*** Input ***

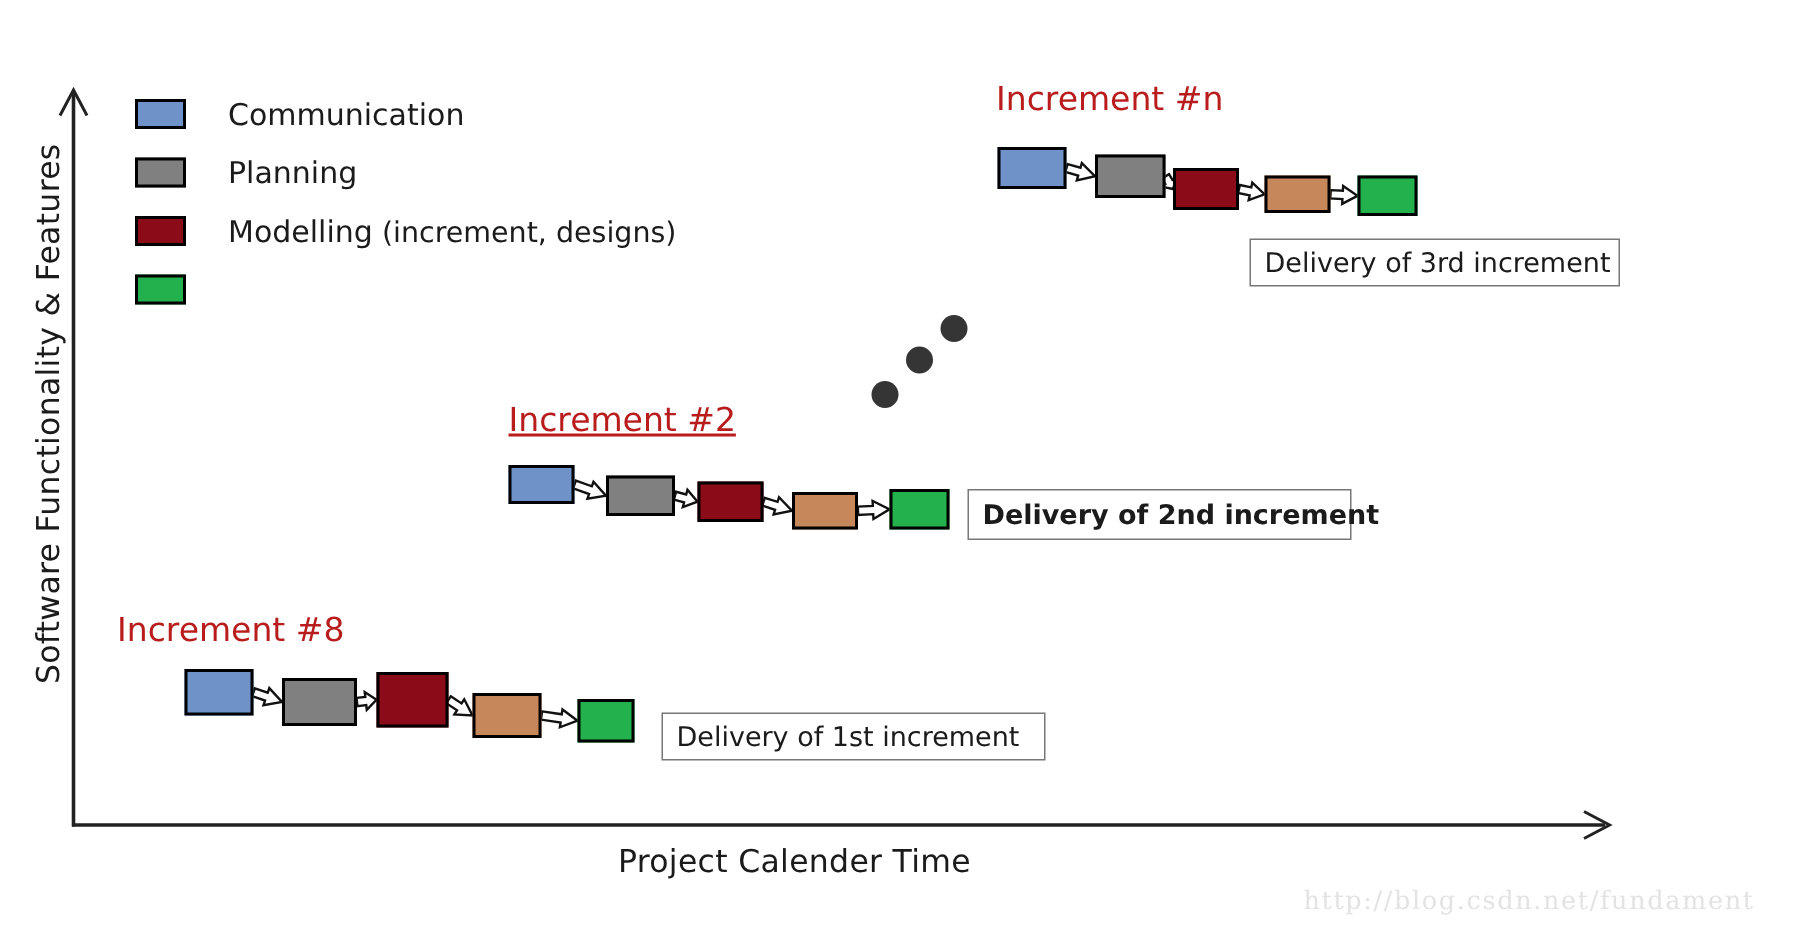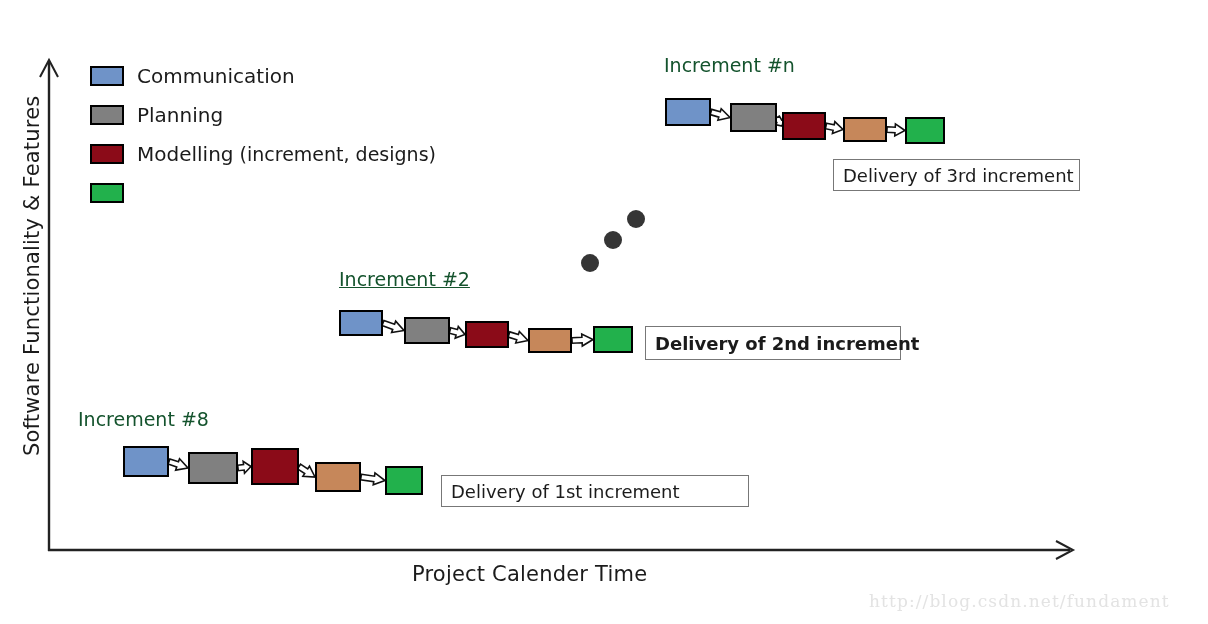"Communication" .legend-text { margin-left: 13px -> 28px }
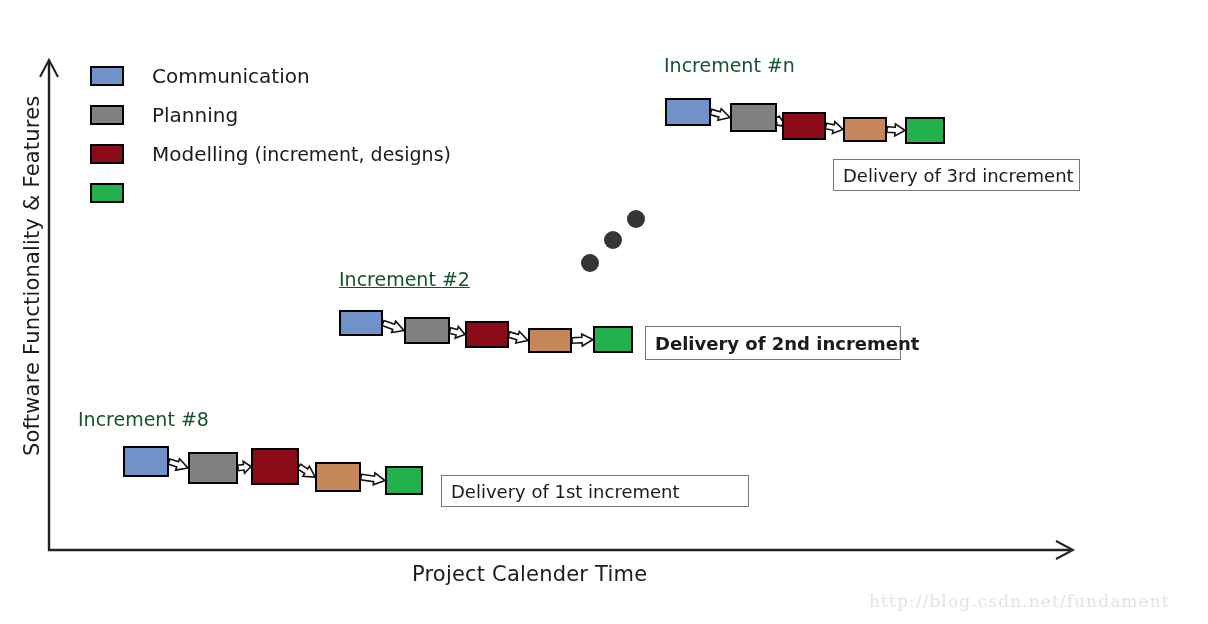"Increment #n" .inc-title { color: #14532d -> #b91c1c; font-size: 19px -> 22px }
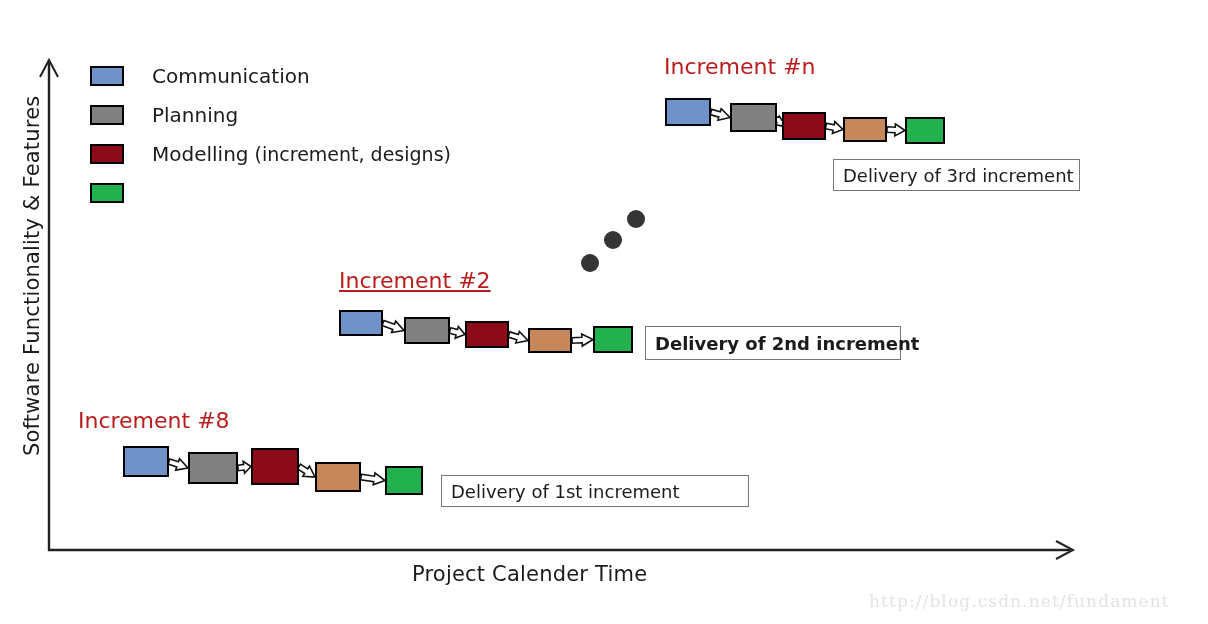"Delivery of 1st increment" div.delivery-label { width: 308px -> 256px }
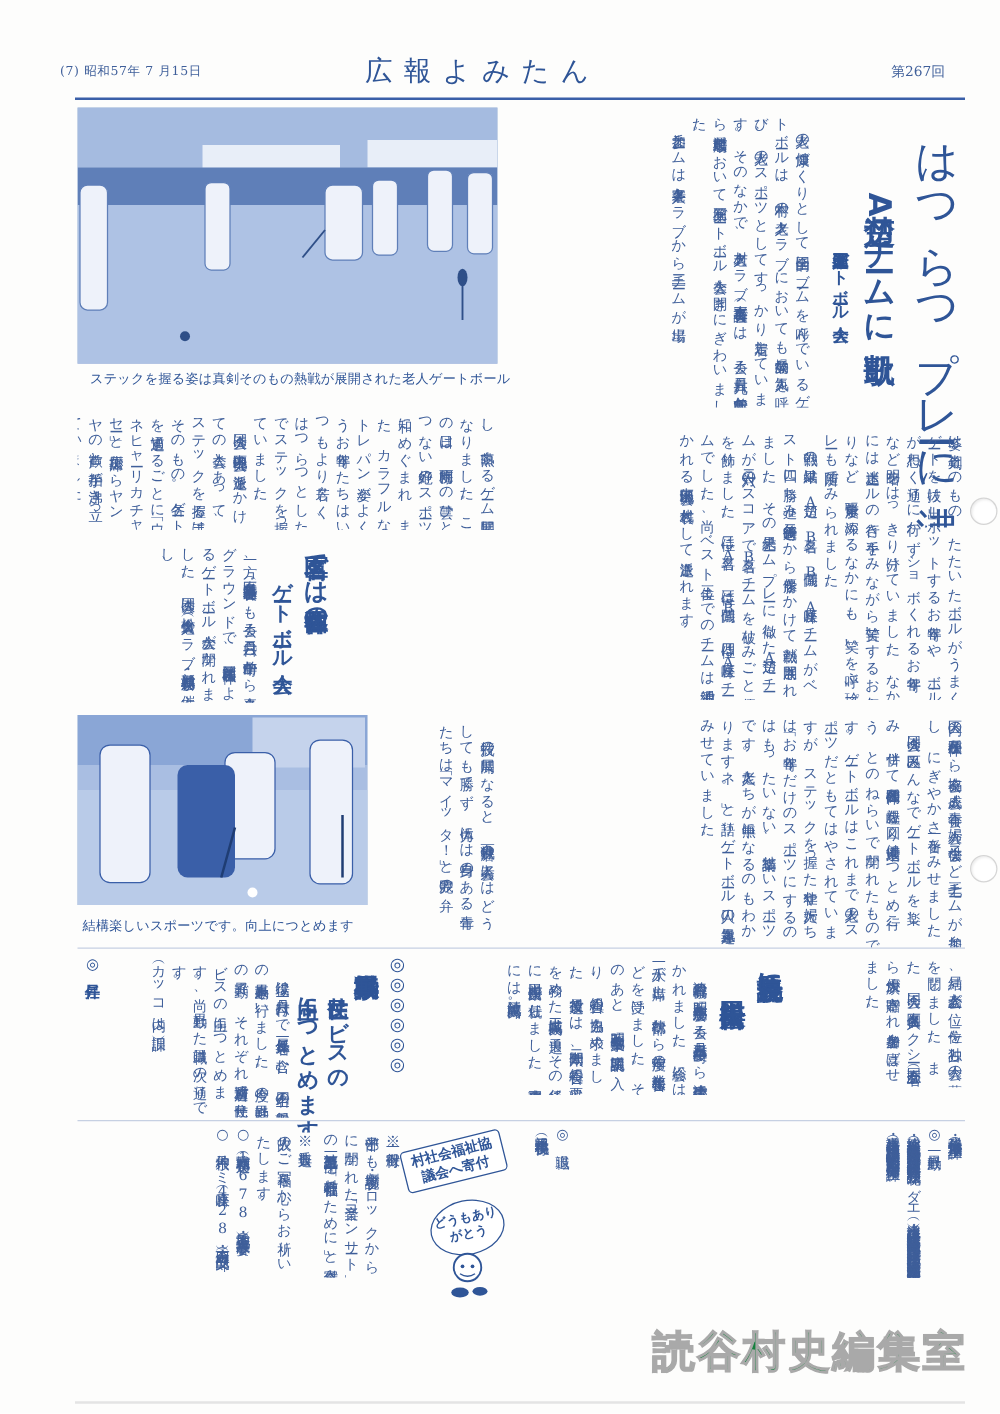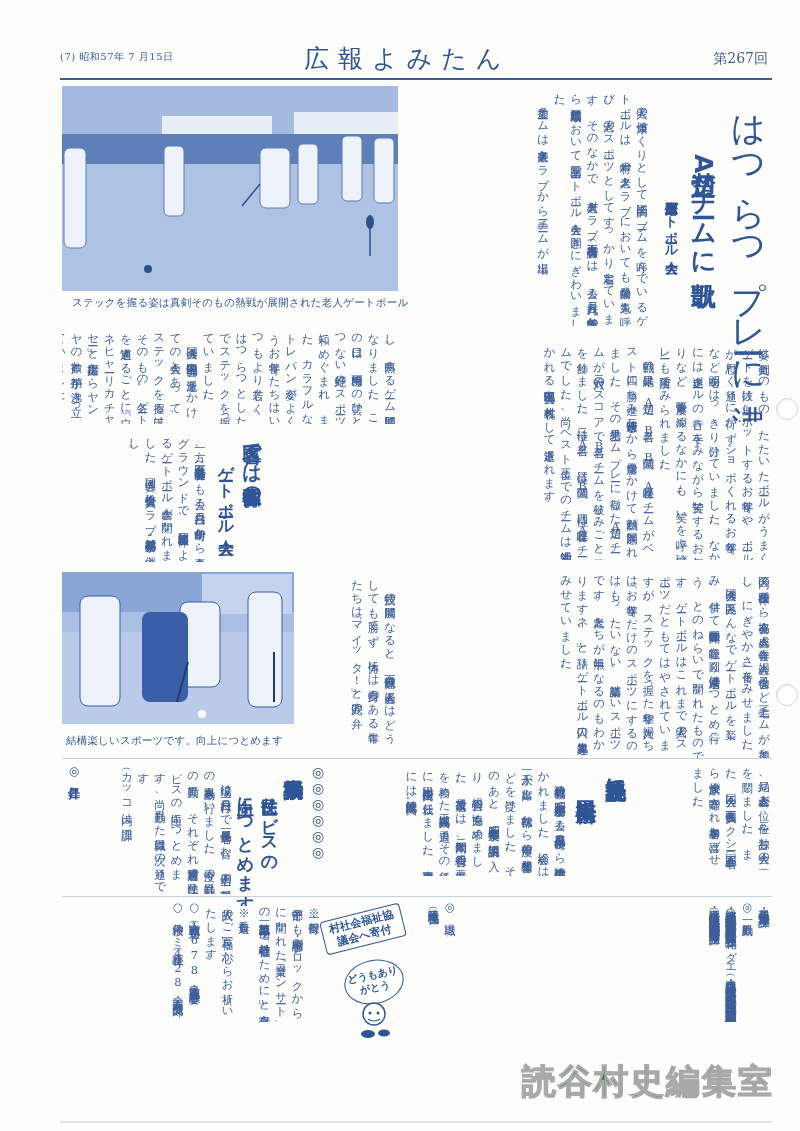"(7) 昭和57年 7 月15日" .masthead { left: 60px -> 48px }
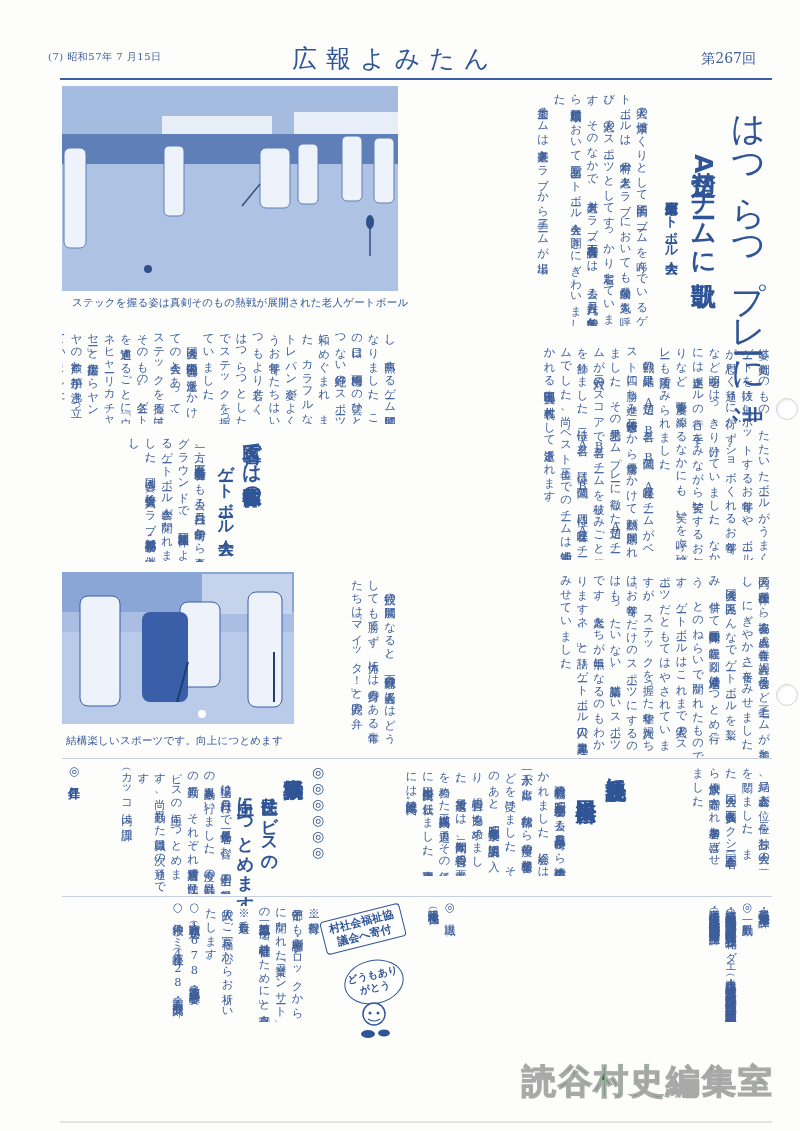"広報よみたん" .mh-title { font-size: 25px -> 22px }
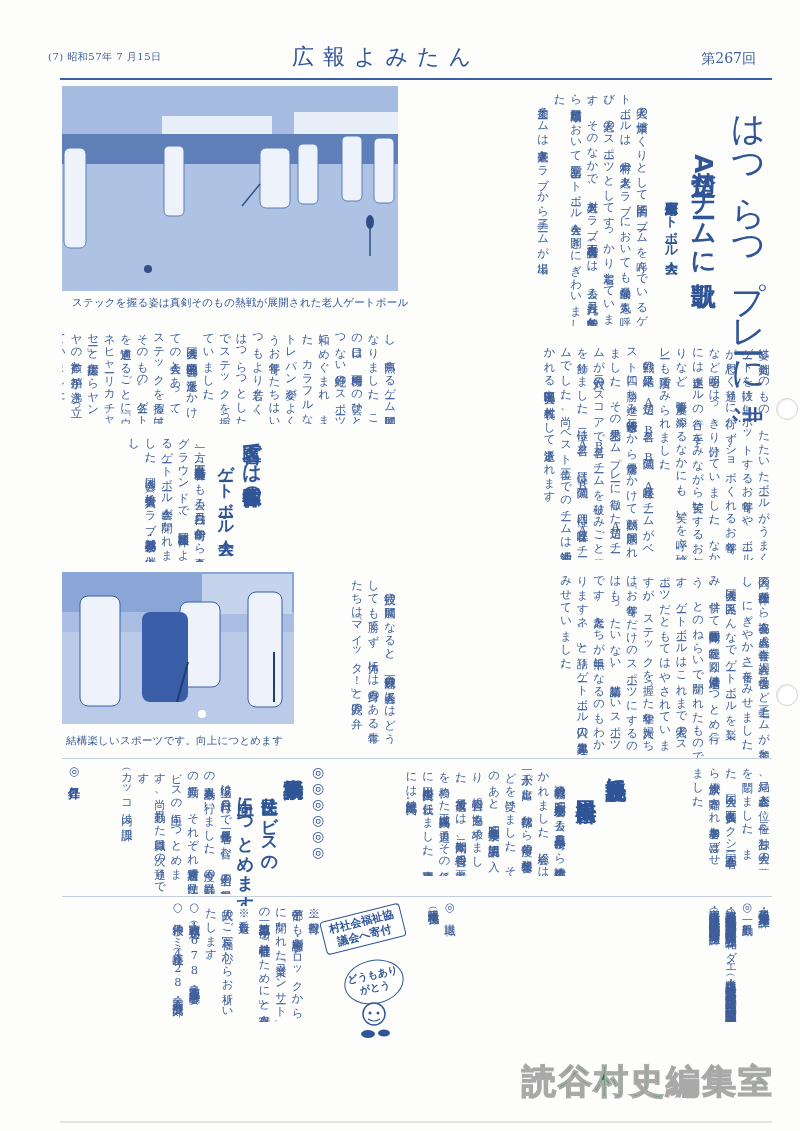"第267回" .mh-number { font-size: 14px -> 11px }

*** End of Input ***

> _Brief_: Send back every line above exactly, skipping all pictures.

> _Answer space_:
"Communication" .legend-text { margin-left: 13px -> 28px }
"Increment #n" .inc-title { color: #14532d -> #b91c1c; font-size: 19px -> 22px }
"Delivery of 1st increment" div.delivery-label { width: 308px -> 256px }
"(7) 昭和57年 7 月15日" .masthead { left: 60px -> 48px }
"広報よみたん" .mh-title { font-size: 25px -> 22px }
"第267回" .mh-number { font-size: 14px -> 11px }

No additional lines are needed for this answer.